▸ What is expected
Write out each record in full and exactly as given. Skip any pictures.

▸ Data to examine
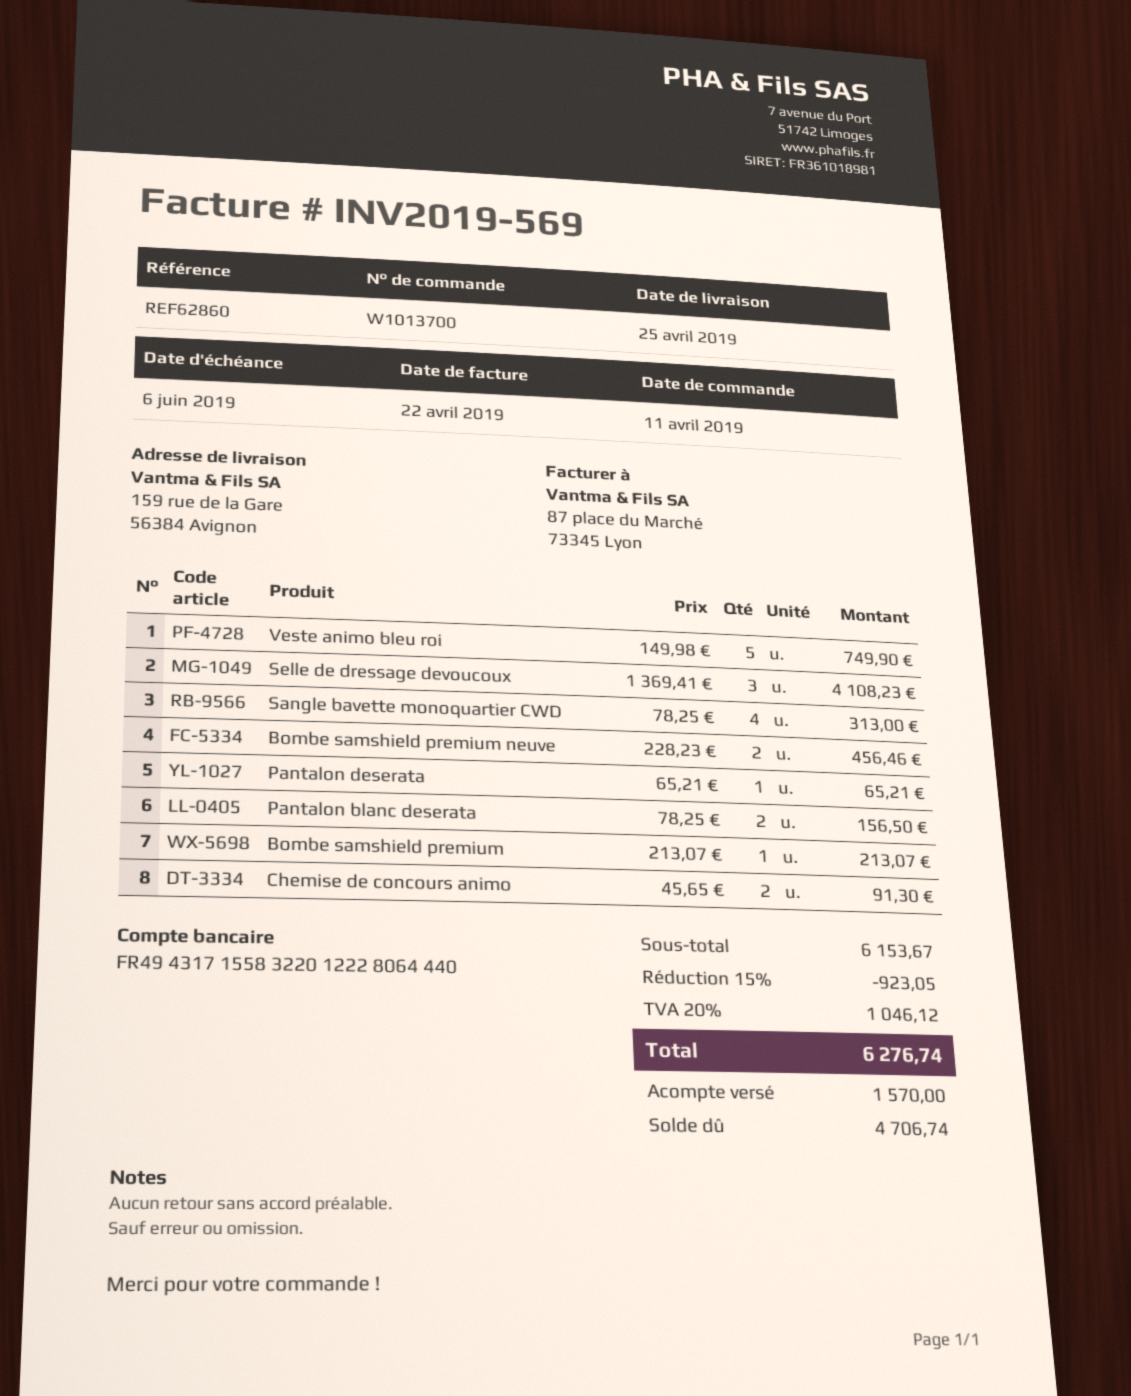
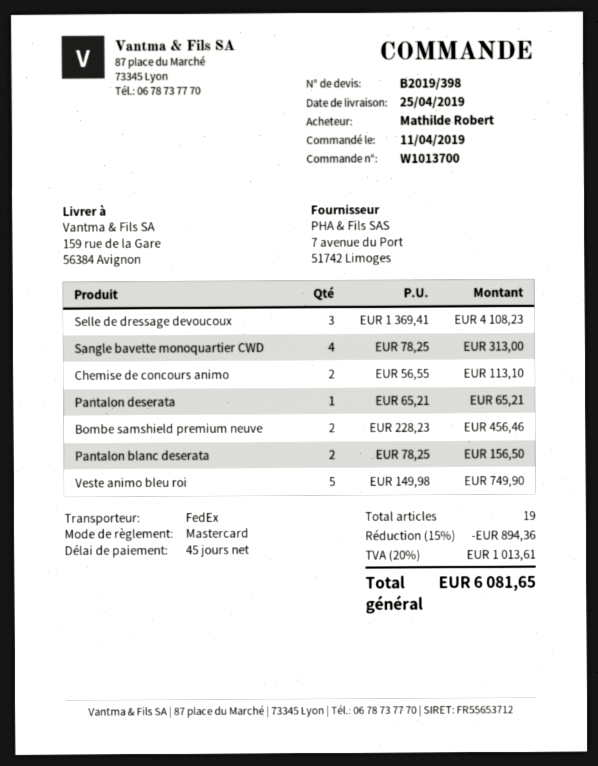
Bombe samshield premium: 1 x 213.07 = 213.07 -> none
Chemise de concours animo: 2 x 45.65 = 91.30 -> 2 x 56.55 = 113.10
discount: 15% = 923.05 -> 15% = 894.36
tax: 20% = 1046.12 -> 20% = 1013.61
total: 6276.74 -> 6081.65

▸ Result below
Bombe samshield premium: 1 x 213.07 = 213.07 -> none
Chemise de concours animo: 2 x 45.65 = 91.30 -> 2 x 56.55 = 113.10
discount: 15% = 923.05 -> 15% = 894.36
tax: 20% = 1046.12 -> 20% = 1013.61
total: 6276.74 -> 6081.65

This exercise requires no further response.